Thread: Tracking down a deadlock

Tracking down a deadlock

From
Bill Moseley
Date:
I need a bit of help understanding what might be causing a deadlock.

To duplicate the problem I'm running a test script that forks two
child processes.  Each child runs the same transaction and thus the
order of execution is exactly the same.  (i.e. not like the typical
deadlock where the order of updates might be reversed between two
sessions.)

The transaction inserts a new document into a document management
system.  The transaction does a number of selects and inserts.  At the
end of the transaction they both try and update the same row in the
"account" table.


It does not happen every time I run my test script -- but if I run it
enough I get a deadlock.  If I fork more child process I can make it
happen more often.  So, it does seem like a timing issue.

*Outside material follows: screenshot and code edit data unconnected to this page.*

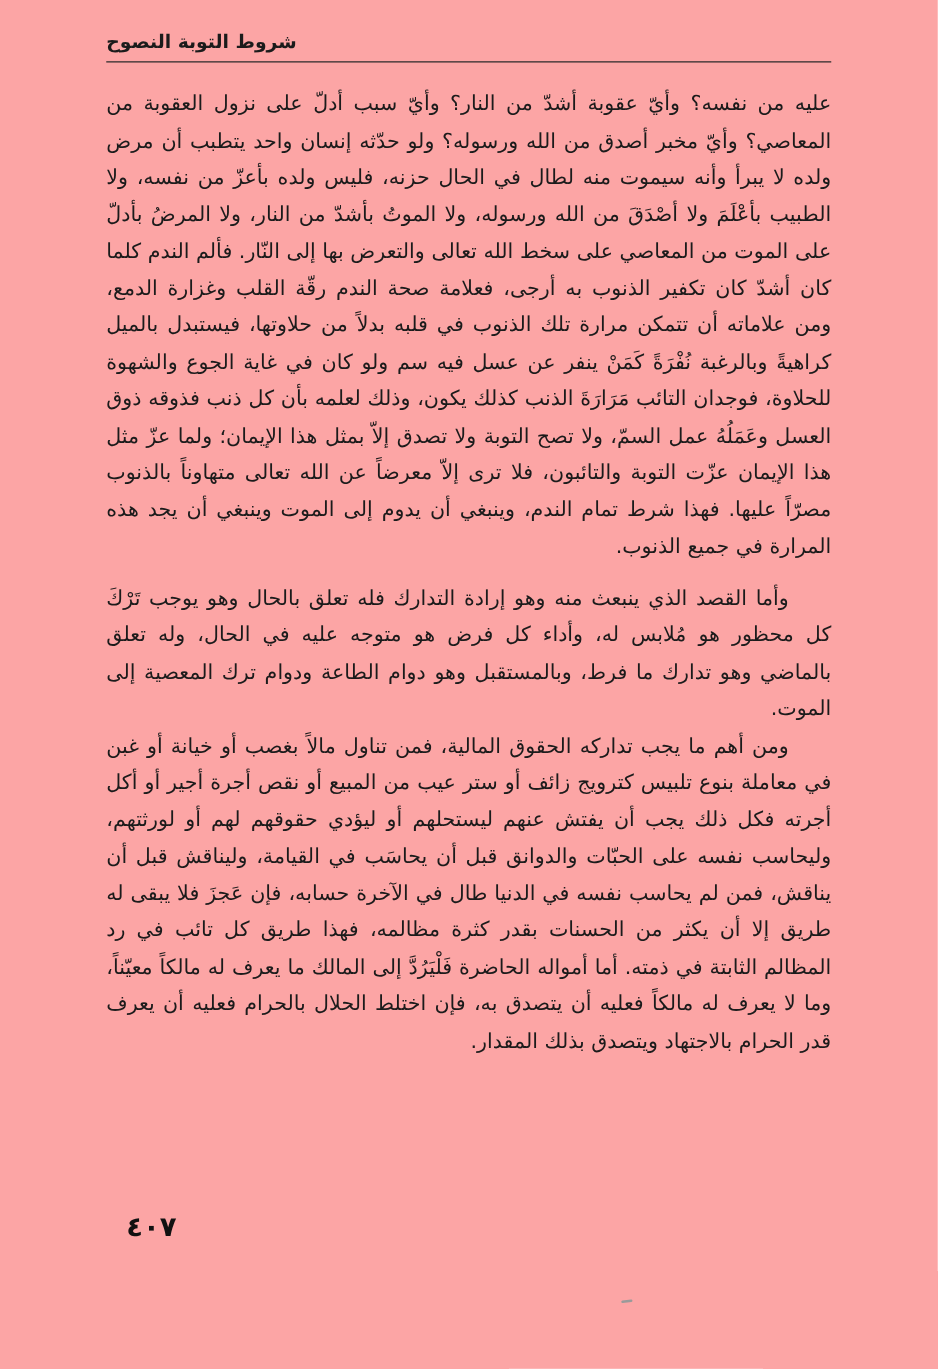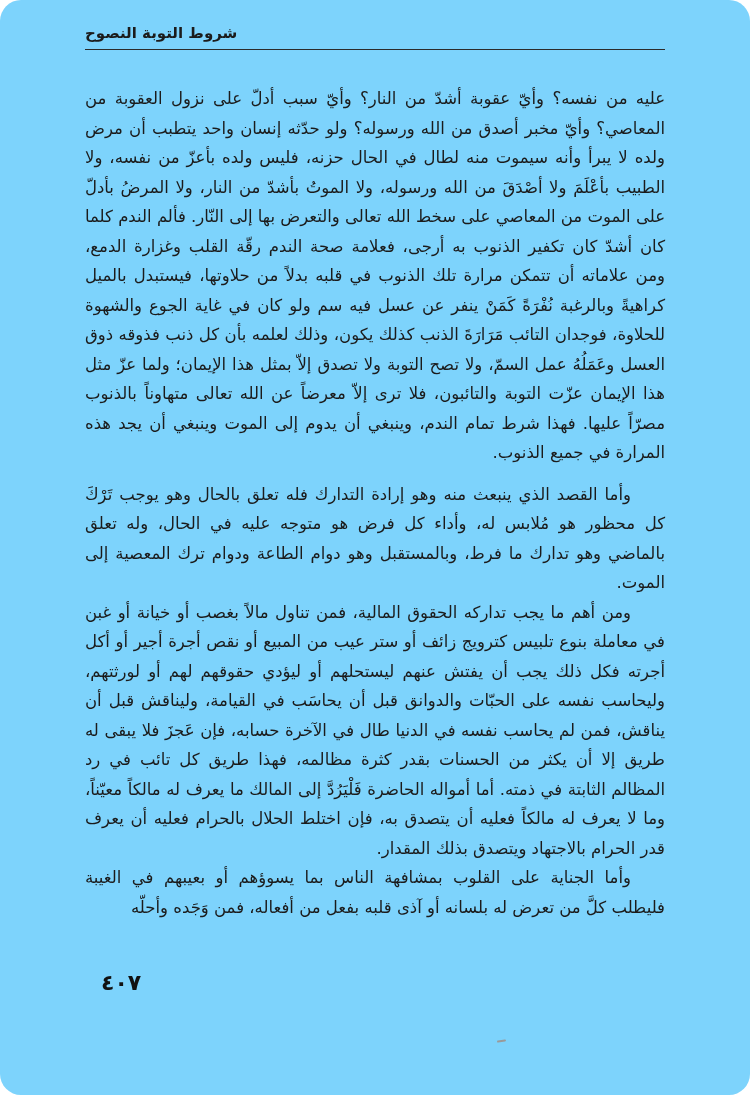--- a/index.html
+++ b/index.html
@@ -16,8 +16,7 @@
     position: absolute;
     inset: 0;
     direction: rtl;
-    background: #7dd3fc;
-    border-radius: 21px;
+    background: #fca5a5;
   }
   .running-header {
     position: absolute;

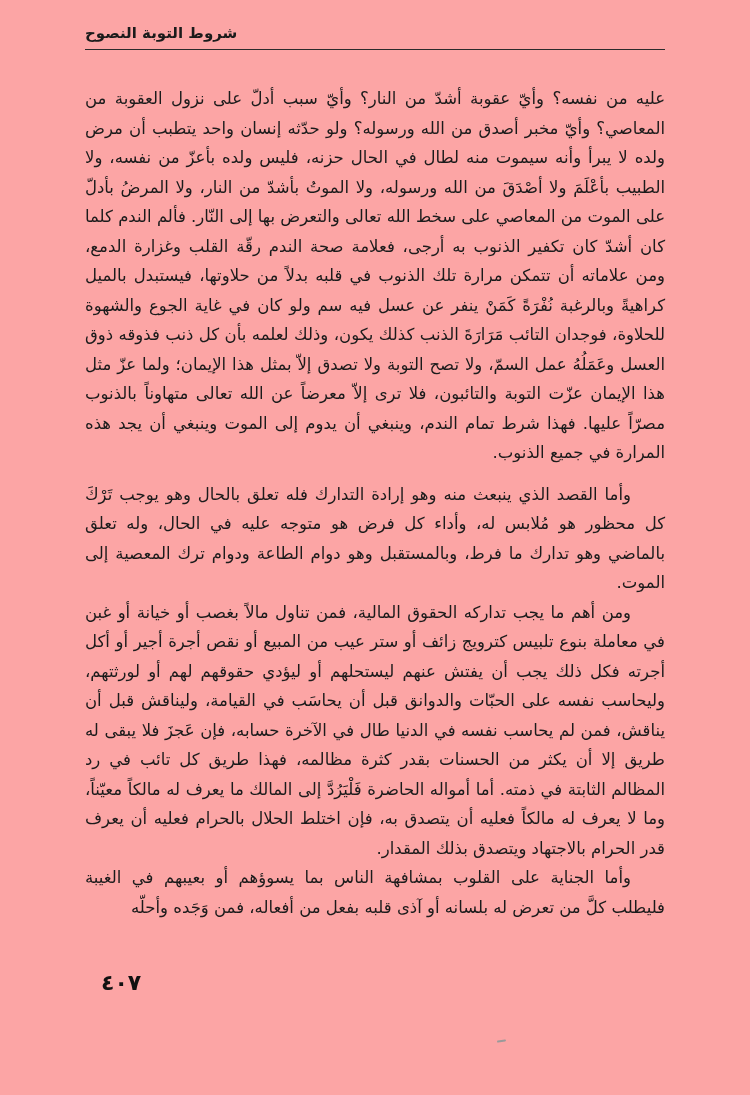--- a/index.html
+++ b/index.html
@@ -43,7 +43,7 @@
   }
   .page-body {
     position: absolute;
-    top: 84px;
+    top: 68px;
     right: 85px;
     width: 580px;
     font-size: 16.5px;

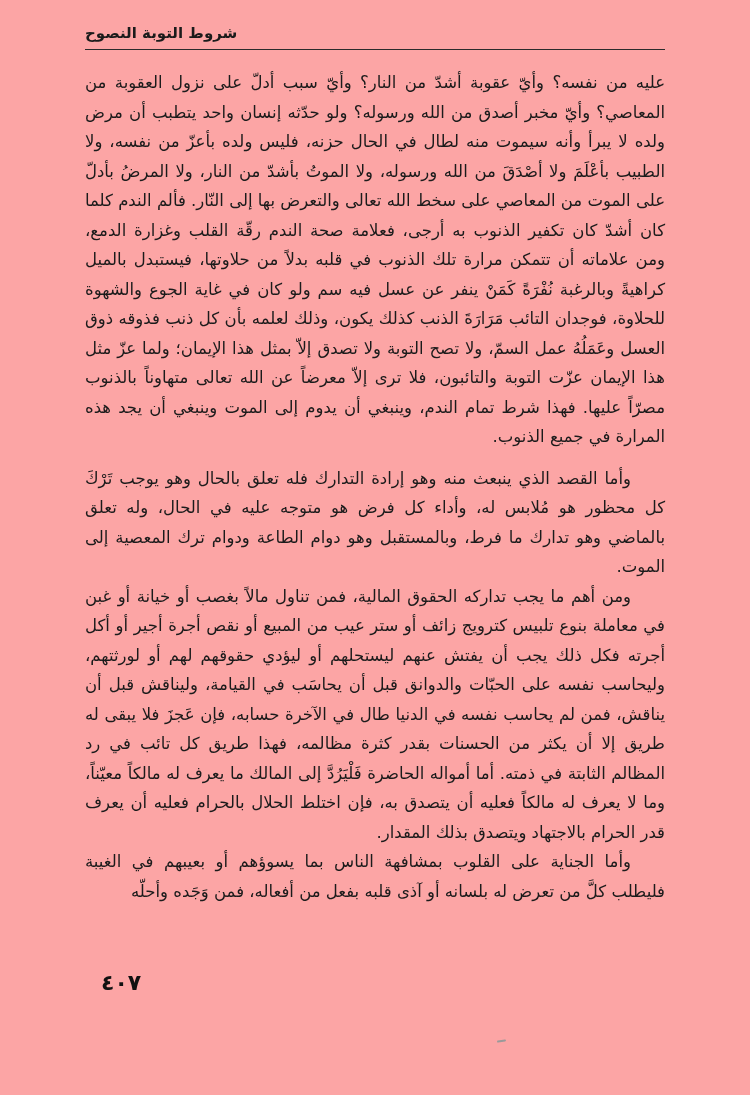--- a/index.html
+++ b/index.html
@@ -88,7 +88,6 @@
     <p class="para">عليه من نفسه؟ وأيّ عقوبة أشدّ من النار؟ وأيّ سبب أدلّ على نزول العقوبة من المعاصي؟ وأيّ مخبر أصدق من الله ورسوله؟ ولو حدّثه إنسان واحد يتطبب أن مرض ولده لا يبرأ وأنه سيموت منه لطال في الحال حزنه، فليس ولده بأعزّ من نفسه، ولا الطبيب بأعْلَمَ ولا أصْدَقَ من الله ورسوله، ولا الموتُ بأشدّ من النار، ولا المرضُ بأدلّ على الموت من المعاصي على سخط الله تعالى والتعرض بها إلى النّار. فألم الندم كلما كان أشدّ كان تكفير الذنوب به أرجى، فعلامة صحة الندم رقّة القلب وغزارة الدمع، ومن علاماته أن تتمكن مرارة تلك الذنوب في قلبه بدلاً من حلاوتها، فيستبدل بالميل كراهيةً وبالرغبة نُفْرَةً كَمَنْ ينفر عن عسل فيه سم ولو كان في غاية الجوع والشهوة للحلاوة، فوجدان التائب مَرَارَةَ الذنب كذلك يكون، وذلك لعلمه بأن كل ذنب فذوقه ذوق العسل وعَمَلُهُ عمل السمّ، ولا تصح التوبة ولا تصدق إلاّ بمثل هذا الإيمان؛ ولما عزّ مثل هذا الإيمان عزّت التوبة والتائبون، فلا ترى إلاّ معرضاً عن الله تعالى متهاوناً بالذنوب مصرّاً عليها. فهذا شرط تمام الندم، وينبغي أن يدوم إلى الموت وينبغي أن يجد هذه المرارة في جميع الذنوب.</p>
     <p class="para indent gap">وأما القصد الذي ينبعث منه وهو إرادة التدارك فله تعلق بالحال وهو يوجب تَرْكَ كل محظور هو مُلابس له، وأداء كل فرض هو متوجه عليه في الحال، وله تعلق بالماضي وهو تدارك ما فرط، وبالمستقبل وهو دوام الطاعة ودوام ترك المعصية إلى الموت.</p>
     <p class="para indent">ومن أهم ما يجب تداركه الحقوق المالية، فمن تناول مالاً بغصب أو خيانة أو غبن في معاملة بنوع تلبيس كترويج زائف أو ستر عيب من المبيع أو نقص أجرة أجير أو أكل أجرته فكل ذلك يجب أن يفتش عنهم ليستحلهم أو ليؤدي حقوقهم لهم أو لورثتهم، وليحاسب نفسه على الحبّات والدوانق قبل أن يحاسَب في القيامة، وليناقش قبل أن يناقش، فمن لم يحاسب نفسه في الدنيا طال في الآخرة حسابه، فإن عَجزَ فلا يبقى له طريق إلا أن يكثر من الحسنات بقدر كثرة مظالمه، فهذا طريق كل تائب في رد المظالم الثابتة في ذمته. أما أمواله الحاضرة فَلْيَرُدَّ إلى المالك ما يعرف له مالكاً معيّناً، وما لا يعرف له مالكاً فعليه أن يتصدق به، فإن اختلط الحلال بالحرام فعليه أن يعرف قدر الحرام بالاجتهاد ويتصدق بذلك المقدار.</p>
-    <p class="para indent">وأما الجناية على القلوب بمشافهة الناس بما يسوؤهم أو بعيبهم في الغيبة فليطلب كلَّ من تعرض له بلسانه أو آذى قلبه بفعل من أفعاله، فمن وَجَده وأحلّه</p>
   </div>
 
   <div class="page-number">٤٠٧</div>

No explicit LOCK or SELECT FOR UPDATE is used in the transaction.
I'm running in the default "read committed" isolation level.
The initial problem was reported on PostgreSQL 8.3.5, but
I'm now testing on PostgreSQL 8.2.9.



I've set my deadlock_timeout high so I can review the locks.
I see these entires:


select * from pg_locks where not granted;
   locktype    | database | relation | page | tuple | transactionid | classid | objid | objsubid | transaction |  pid
|    mode      | granted  

---------------+----------+----------+------+-------+---------------+---------+-------+----------+-------------+-------+---------------+---------
 transactionid |          |          |      |       |      18410123 |         |       |          |    18410135 | 13420
|ShareLock     | f 
 tuple         |  2474484 |  2474485 |   30 |    11 |               |         |       |          |    18410123 | 13419
|ExclusiveLock | f 
(2 rows)

select * from pg_locks where locktype='tuple';
 locktype | database | relation | page | tuple | transactionid | classid | objid | objsubid | transaction |  pid  |
mode     | granted  

----------+----------+----------+------+-------+---------------+---------+-------+----------+-------------+-------+---------------+---------
 tuple    |  2474484 |  2474485 |   30 |    11 |               |         |       |          |    18410135 | 13420 |
ExclusiveLock| t 
 tuple    |  2474484 |  2474485 |   30 |    11 |               |         |       |          |    18410123 | 13419 |
ExclusiveLock| f 
(2 rows)


And pg_stat_activity shows two of the exact same queries in "waiting"
state.  The "current_query" is just:

    UPDATE account set foo = 123 where id = $1

and $1 is indeed the same for both.


If I comment out that update to the "account" table from the
transaction I never get a deadlock.



Maybe I'm missing something, but that by itself doesn't seem like a
deadlock situation.

The "account" table does have a number of constraints, and one looks
like:

    CHECK( ( foo + bar ) <= 0 );

Could those be responsible?  For a test I dropped all the constraints
(except foreign keys) and I'm still getting a deadlock.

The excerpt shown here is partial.